##### EXTRACTED DATA

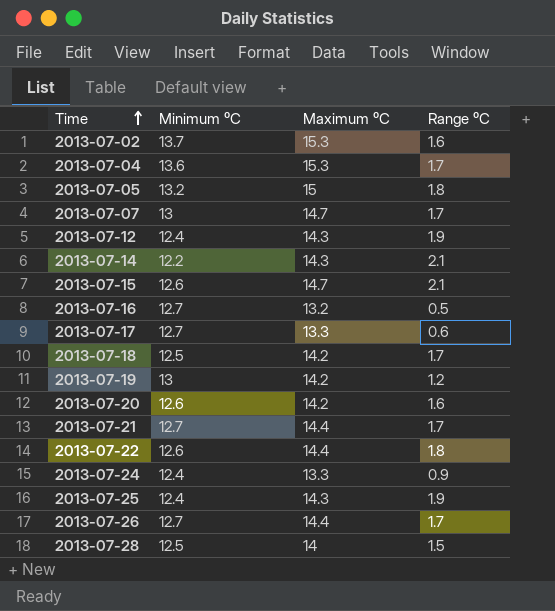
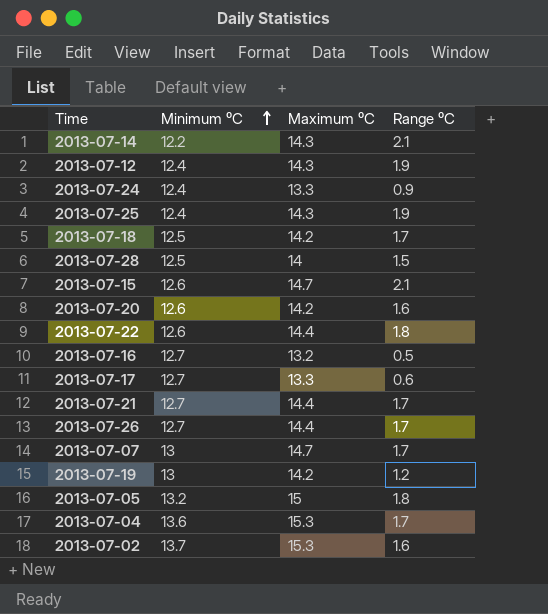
row order: Time ascending -> Minimum ⁰C ascending

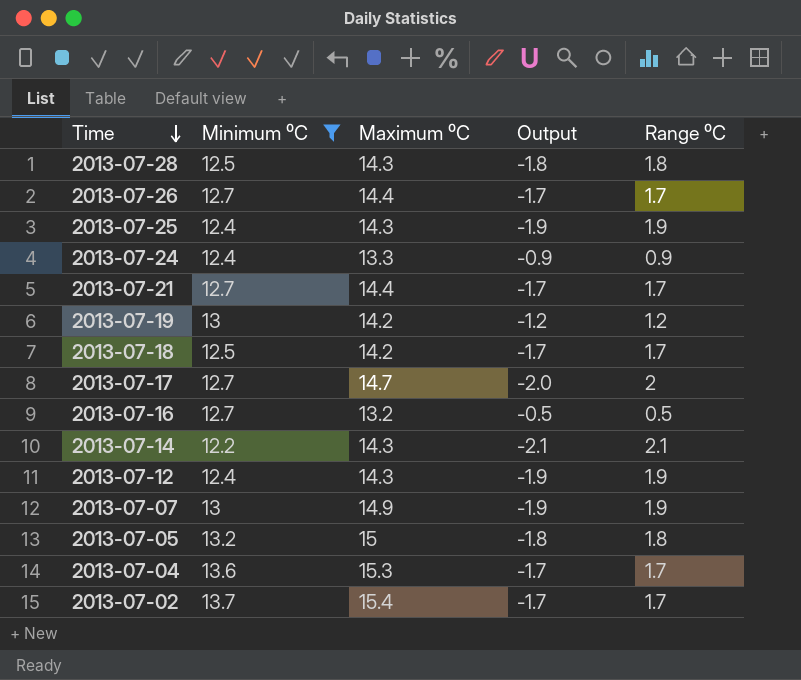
filter: none -> Minimum ⁰C != 12.6
row order: Minimum ⁰C ascending -> Time descending
column Output | formula: none -> [Minimum ⁰C] - [Maximum ⁰C]
2013-07-28 | Maximum ⁰C: 14 -> 14.3
2013-07-28 | Range ⁰C: 1.5 -> 1.8
2013-07-17 | Maximum ⁰C: 13.3 -> 14.7
2013-07-17 | Range ⁰C: 0.6 -> 2
2013-07-07 | Maximum ⁰C: 14.7 -> 14.9
2013-07-07 | Range ⁰C: 1.7 -> 1.9
2013-07-02 | Maximum ⁰C: 15.3 -> 15.4
2013-07-02 | Range ⁰C: 1.6 -> 1.7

##########

Write out each line exactly, starting with the line that contains "row order: Minimum" and stopping after the last line of the data.

◆ **SOLUTION BELOW**:
row order: Minimum ⁰C ascending -> Time descending
column Output | formula: none -> [Minimum ⁰C] - [Maximum ⁰C]
2013-07-28 | Maximum ⁰C: 14 -> 14.3
2013-07-28 | Range ⁰C: 1.5 -> 1.8
2013-07-17 | Maximum ⁰C: 13.3 -> 14.7
2013-07-17 | Range ⁰C: 0.6 -> 2
2013-07-07 | Maximum ⁰C: 14.7 -> 14.9
2013-07-07 | Range ⁰C: 1.7 -> 1.9
2013-07-02 | Maximum ⁰C: 15.3 -> 15.4
2013-07-02 | Range ⁰C: 1.6 -> 1.7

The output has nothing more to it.